**GOAL OF THE EXERCISE:**
Scan the entries for the string "items" and give the number of lines that have it, nothing further.

**DATA SHOWN:**
• • • • • • •

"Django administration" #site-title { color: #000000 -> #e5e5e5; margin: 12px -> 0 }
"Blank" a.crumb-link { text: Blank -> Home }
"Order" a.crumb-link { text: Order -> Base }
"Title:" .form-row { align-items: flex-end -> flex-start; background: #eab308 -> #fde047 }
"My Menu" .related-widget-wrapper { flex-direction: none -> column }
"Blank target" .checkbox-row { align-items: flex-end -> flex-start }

• • • • • • •

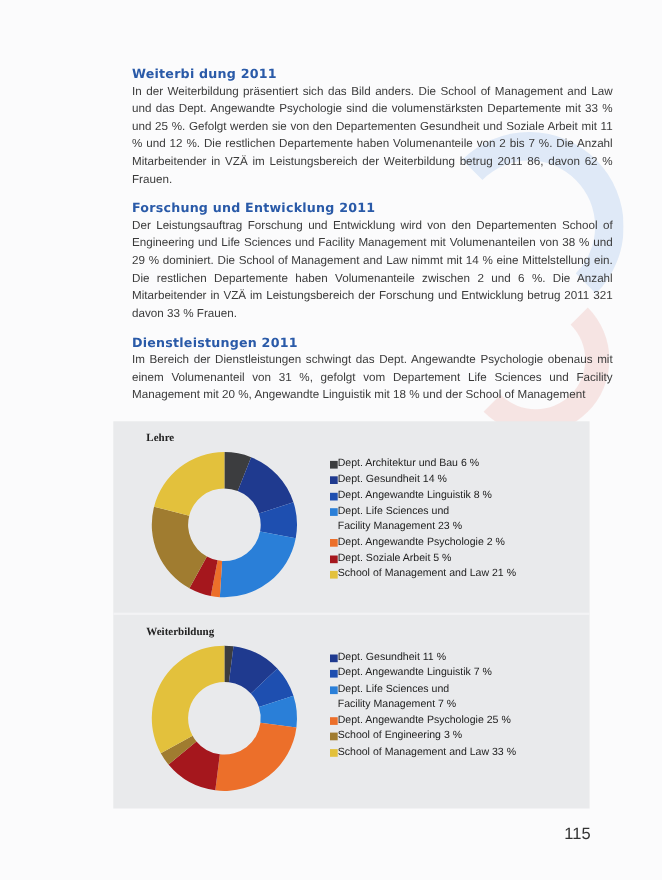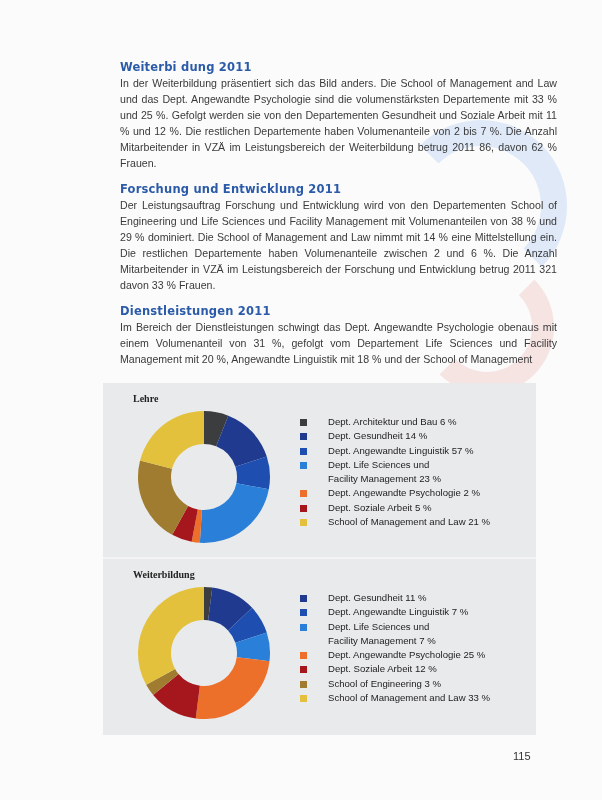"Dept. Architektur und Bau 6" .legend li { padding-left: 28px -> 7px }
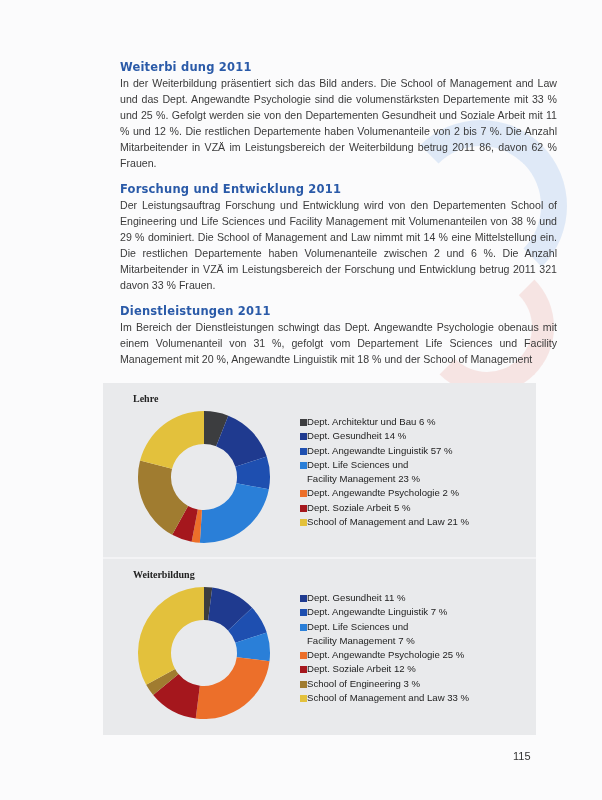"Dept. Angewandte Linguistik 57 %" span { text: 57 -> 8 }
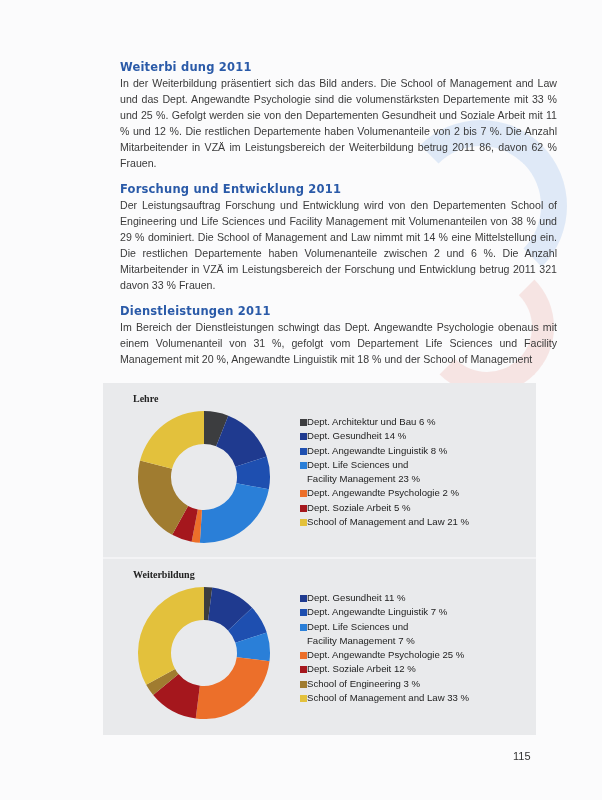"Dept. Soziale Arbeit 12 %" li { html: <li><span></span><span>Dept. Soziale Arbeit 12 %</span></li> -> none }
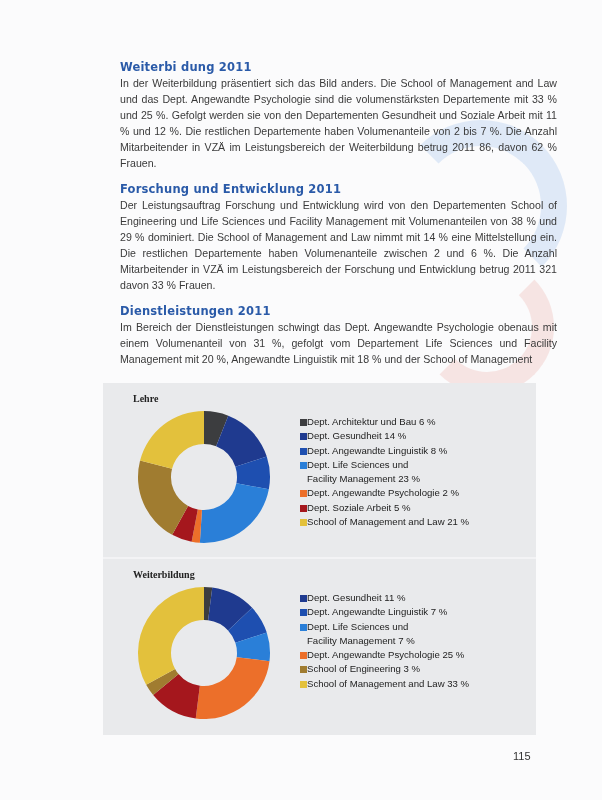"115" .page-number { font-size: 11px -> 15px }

• • • • • • •

**PROBLEM SOLUTION:**
2